The ‘nose’ in this case was Jean Martel, who worked for the French fragrance company Givaudan in the 1970s and 1980s and deserves to be far better known, not least because he also created that 1970s classic, Paco Rabanne for Men.

Jules was launched in 1980, with a brilliant advertising campaign featuring posters by René Gruau, arguably the greatest fashion illustrator of the last century, which helped the first bottles sell out in record time. Martel combined sage (which has a slightly catty smell) with cedar and other things like wormwood, lavender and bergamot. To me the result smells like sage and slightly peppery leather, though there’s a long list of other ingredients, including cumin, sandalwood, oakmoss, jasmine, musk and rose.

Despite its initial success, Jules has since been overshadowed by the success of Kouros, which was launched the following year. Created for Yves Saint Laurent by the brilliant Pierre (Cool Water) Bourdon, Kouros shares Jules’ clean / dirty / sexy character, and both scents belong to the same fragrance ‘family’, the fougères – a style of perfumes, usually aimed at men, based on a combination of lavender and coumarin (originally derived from tonka beans but usually synthesised).

Of course, Kouros’ ongoing popularity may be because it’s inherently superior to Jules, but actually I think it’s more to do with the fact that over the years Kouros has benefited from regular advertising, while Dior seems to have forgotten that Jules ever existed, which I think is a terrible shame.

To make matters worse, while you can buy Kouros pretty much anywhere, Jules has become ridiculously hard to find: I don’t know anywhere in the UK that sells it, and even in Paris the only place that seems to stock it is the department store Bon Marché, though you can buy it from Dior’s French website. Given Dior’s apparent lack of interest, it’s a wonder it hasn’t been discontinued, but I’m glad it’s still on sale, even if it’s now a rarity.
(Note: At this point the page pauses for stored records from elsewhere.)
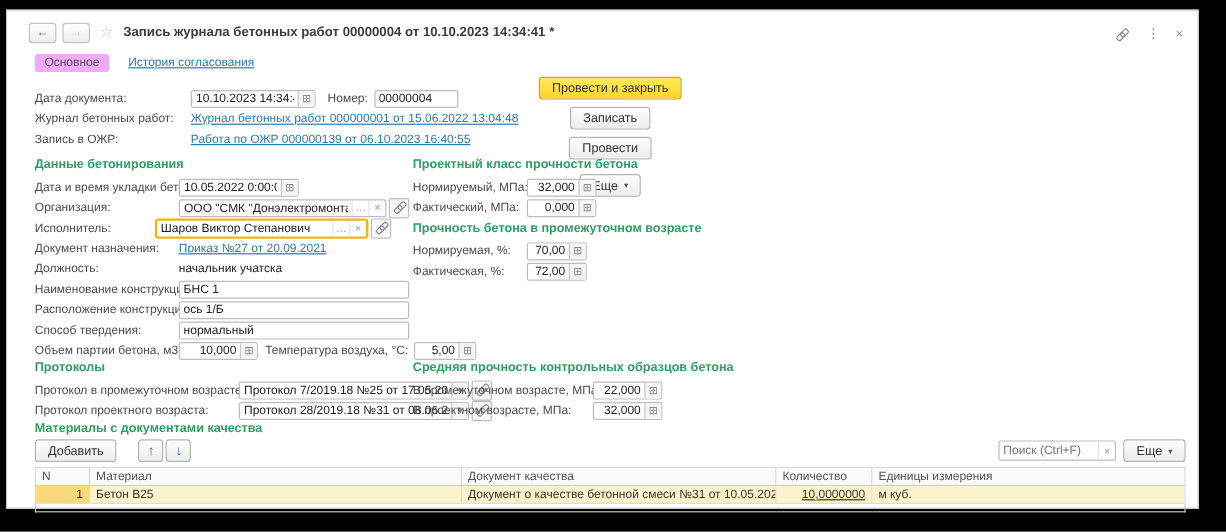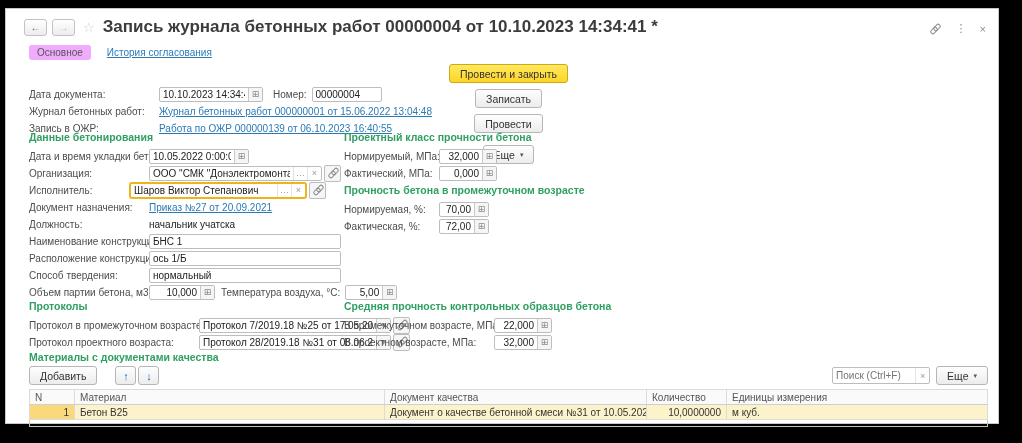--- a/index.html
+++ b/index.html
@@ -6,21 +6,21 @@
   body{width:1022px;height:443px;background:#000;position:relative;
        font-family:"Liberation Sans","DejaVu Sans",sans-serif;overflow:hidden;}
   .window{position:absolute;left:5px;top:8px;width:994px;height:416px;background:#fff;
           border:1px solid #c8c8c8;box-sizing:border-box;}
   
   .titlebar{position:absolute;top:8px;left:18px;right:80px;height:20px;display:flex;align-items:center;gap:5px;}
   .navbtn{width:21px;height:15px;border:1px solid #c2c2c2;border-radius:3px;background:linear-gradient(#fff,#ececec);
           color:#666;font-size:10px;display:flex;align-items:center;justify-content:center;cursor:pointer;}
   .navbtn.disabled{color:#c2c2c2;}
   .star{color:#cdcdcd;font-size:13px;margin:0 3px;}
-  .title{font-size:17px;font-weight:700;color:#3c3c3c;white-space:nowrap;}
+  .title{font-size:11px;font-weight:700;color:#3c3c3c;white-space:nowrap;}
   .win-controls{position:absolute;top:12px;right:12px;display:flex;gap:13px;align-items:center;color:#8a8a8a;}
   .win-controls span{font-size:11px;cursor:pointer;}
   
   .tabs{position:absolute;top:35px;left:23px;display:flex;gap:16px;align-items:center;height:16px;}
   .tab-active{background:#f0abfc;border-radius:3px;padding:2px 8px;font-size:10px;color:#555;}
   .link{color:#2a7ab6;text-decoration:underline;font-size:10px;cursor:pointer;white-space:nowrap;}
   
   .cmdbar{position:absolute;top:55px;left:23px;right:10px;display:flex;gap:6px;align-items:center;flex-direction:column;}
   .btn{display:inline-flex;align-items:center;gap:5px;height:17px;padding:0 10px;
        background:linear-gradient(#fefefe,#ececec);border:1px solid #b6b6b6;border-radius:3px;
@@ -42,40 +42,40 @@
   .mini{width:13px;display:flex;align-items:center;justify-content:center;border-left:1px solid #e3e3e3;
         color:#9a9a9a;font-size:9px;cursor:pointer;flex-shrink:0;}
   .chainbtn{width:15px;height:15px;border:1px solid #bdbdbd;border-radius:2px;background:#f6f6f6;margin-left:2px;
             display:flex;align-items:center;justify-content:center;cursor:pointer;flex-shrink:0;}
   .chain{position:relative;width:10px;height:10px;}
   .chain::before,.chain::after{content:"";position:absolute;width:6px;height:3px;border:1px solid #8a8a8a;border-radius:2px;}
   .chain::before{left:0px;top:4px;transform:rotate(-45deg);}
   .chain::after{left:3px;top:1px;transform:rotate(-45deg);}
   .static-val{font-size:10px;color:#222;white-space:nowrap;}
   
-  .hdr-fields{position:absolute;top:78px;left:23px;}
+  .hdr-fields{position:absolute;top:66px;left:23px;}
   .sec-concreting{position:absolute;top:122px;left:23px;width:312px;}
   .sec-protocols{position:absolute;top:291px;left:23px;}
   .col-right{position:absolute;top:122px;left:338px;}
   .sec-avg{position:absolute;top:291px;left:338px;}
   
   .sec-materials{position:absolute;top:342px;left:23px;right:10px;}
   .mat-toolbar{display:flex;align-items:center;gap:6px;margin:3px 0 4px 0;}
   .arrow-btn{width:19px;height:17px;border:1px solid #b6b6b6;border-radius:3px;background:linear-gradient(#fefefe,#ececec);
              display:flex;align-items:center;justify-content:center;font-size:11px;font-weight:700;color:#1565c0;cursor:pointer;}
   .arrow-group{display:flex;gap:2px;margin-left:12px;}
   .searchbox{display:flex;height:15px;border:1px solid #bdbdbd;border-radius:2px;width:96px;}
   .mat-table{border-collapse:collapse;width:100%;table-layout:fixed;}
   .mat-table th,.mat-table td{border:1px solid #dcdcdc;font-size:10px;height:14px;padding:0 5px;text-align:left;
         font-weight:normal;color:#333;overflow:hidden;white-space:nowrap;}
   .mat-table thead th{background:#fafafa;color:#555;border-bottom:1px solid #cfcfcf;}
   .mat-table{border:1px solid #c4c4c4;}
   .r-sel td{background:#fdf3cb;}
   .r-sel td.ncell{background:#fbd87b;}
-  td.num,th.num{text-align:right;}
+  td.num,th.num{text-align:right;text-decoration:underline;}
   td.ncell{text-align:right;}
 </style>
 </head>
 <body>
 
 <div class="window">
 
   <div class="titlebar">
     <span class="navbtn">
         <span>←</span>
I can only hope that one day they decide to invest in promoting it again and making it available to all – but in the meantime if you want something special that very few other people will have, get over to Bon Marché.

Annick Goutal

Eau de Monsieur

Eau de MonsieurMention the name Annick Goutal and the first scent that springs to mind is Eau d’Hadrien, the intensely lemony, slightly hair-sprayish scent that was launched in 1981 and went on to become the company’s best-seller.

But before Eau d’Hadrien came Eau de Monsieur. Launched in 1980, discontinued for a while and then relaunched in 2013, it shares its lemony, eau de cologne-like zest with Eau d’Hadrien, but it’s an altogether quieter, softer fragrance.

Eau de Monsieur, like Eau d’Hadrien, is based around the zesty, zingy smell of lemons and the slightly pear-drop-lemony sweetness of lemon verbena (extracted from the leaves of a straggly South American shrub).

But while that’s pretty much the start and the finish of Eau d’Hadrien, that initial burst of sharp sweet freshness quickly fades to reveal what smells a bit like a sun-drenched Greek mountainside underneath – that scent of crushed thyme, cistus leaves and lavender, which in this case has an added touch of helichrysum, that strong-smelling everlasting flower that the French call immortelle.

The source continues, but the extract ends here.